Les nouveaux artisans des cartes grises

Ce que l’État n’avait pas anticipé, ce sont les contraintes techniques de la dématérialisation ainsi que la complexité des démarches pour les utilisateurs. Au-delà de la population qui n’est pas égale face aux outils numériques, le site gouvernemental destiné aux demandes de cartes grises a souffert d’un discours complexe et de process… pas si accessibles. En plus de ces freins techniques, l’accompagnement – essentiel dans ce type de démarches administratives – a fait défaut. Si les contractuels embauchés en urgence devaient pallier ce problème, leur manque de formation n’a fait que l’amplifier.

Pourquoi, alors, ne pas déléguer entièrement ce service aux professionnels de l’automobile ? La Loi du 6 août 2015 pour la croissance, l’activité et l’égalité des chances économiques, dite loi Macron, a déjà tranché en cette faveur pour l’examen du Code de la route (art. 28). En vigueur depuis 2016, cette réglementation a pourtant permis de fluidifier et de faciliter l’obtention du précieux sésame. Ainsi, en appliquant ce schéma à la production de cartes grises, l’État comme les usagers auraient tout à y gagner.

Avec un nombre limité d’intervenants privés pour produire ces documents et des contrôles réguliers, les bénéfices seraient incontestables. Une expertise, indispensable pour réaliser des documents officiels, un accompagnement des usagers pour construire le dossier de demande, un suivi efficace, mais également la possibilité de réduire drastiquement les délais de traitement, aujourd’hui compris entre une semaine et trois mois, à 24 h.

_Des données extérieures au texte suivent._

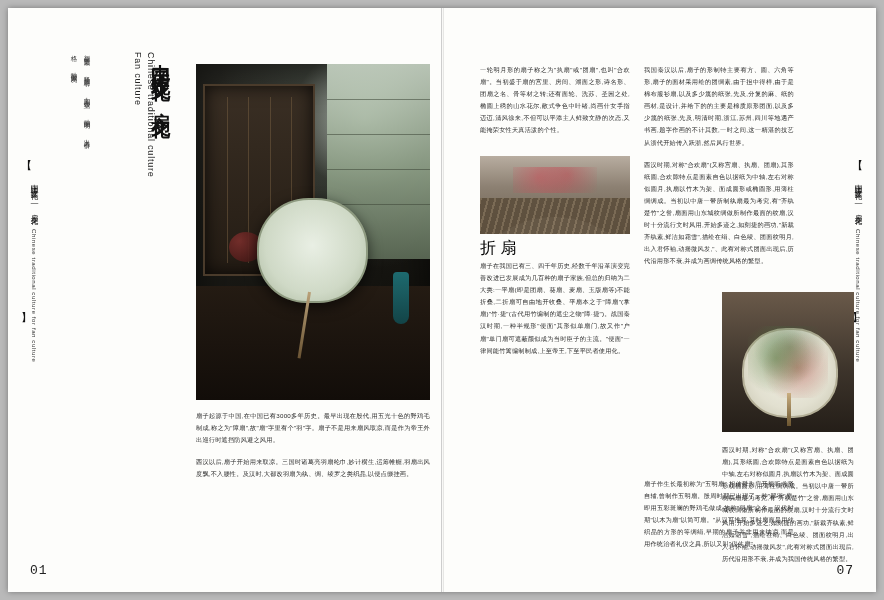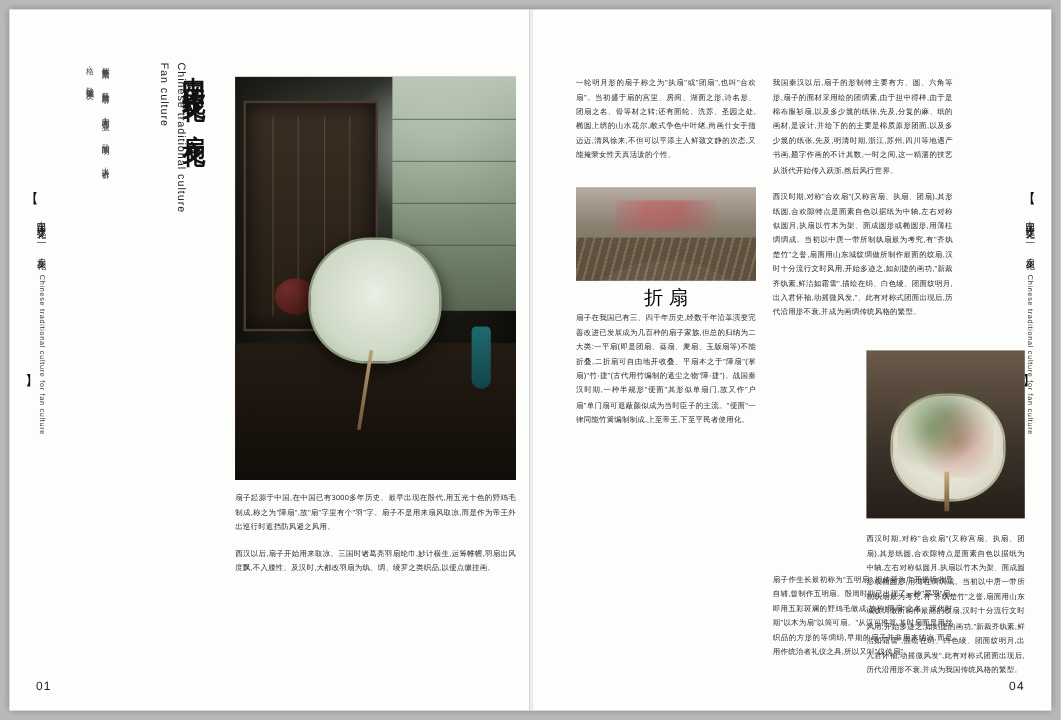"折 扇" div.cap { text-align: center -> none }
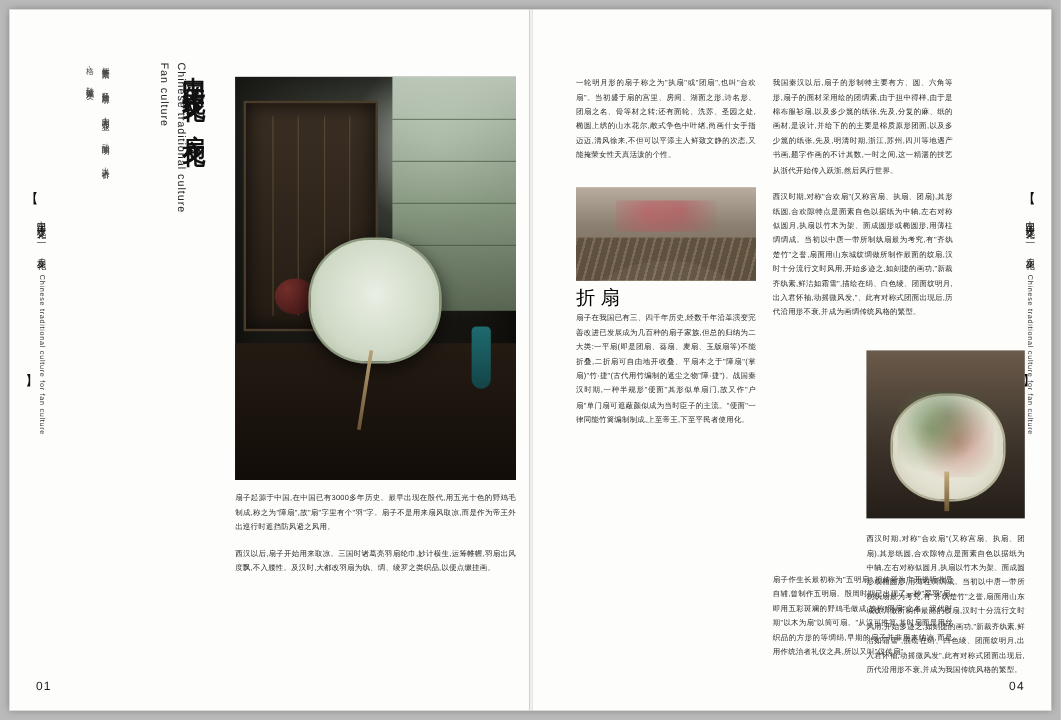"01" .folio { font-family: none -> Liberation Mono, monospace; font-size: 10px -> 13px }
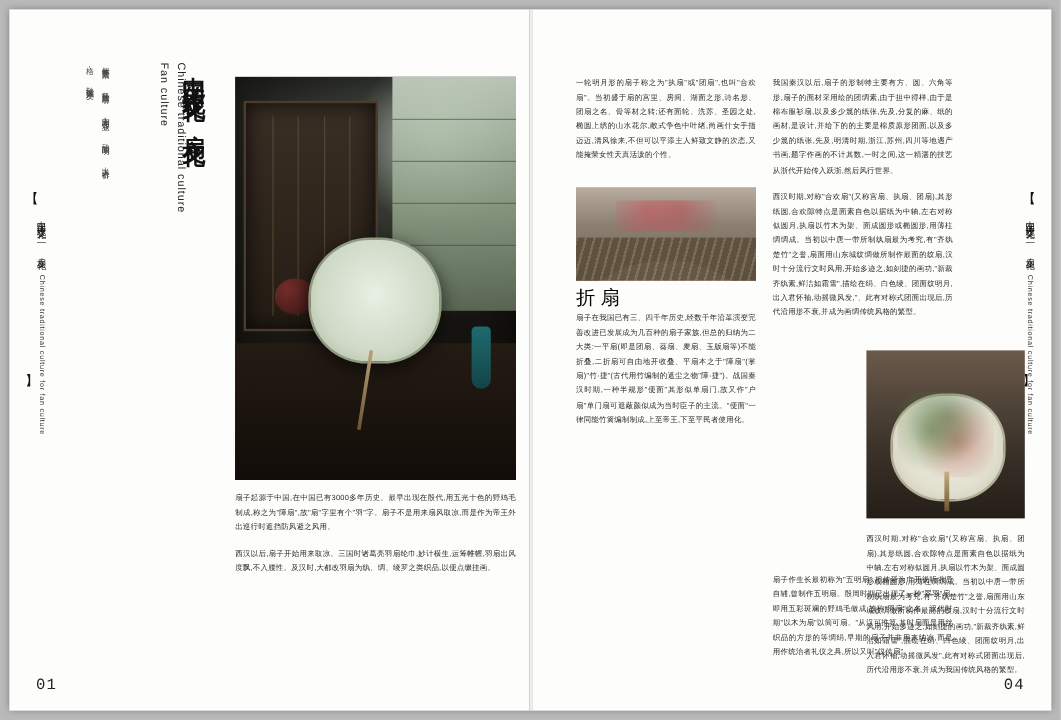"04" div.folio { text: 04 -> 07 }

100 millions d'économies par an

Cette initiative pourrait également créer de nombreux emplois et générer de nouveaux impôts sur les sociétés, charges sociales et TVA : autant de revenus pour l’État qui serait alors en mesure de limiter les charges et la dette publique sur ce poste en se désengageant. À la clé, entre les économies réalisées et les recettes encaissées, le gain pour l’Etat serait supérieur à 100 millions d’euros par an. Face à des usagers en colère et des déboires qui n’en finissent pas de faire les gros titres de presse, l’État aurait tout intérêt à déléguer entièrement la délivrance de cartes grises auprès d’acteurs dont c’est le métier pour un service plus rapide, plus efficace et plus satisfaisant.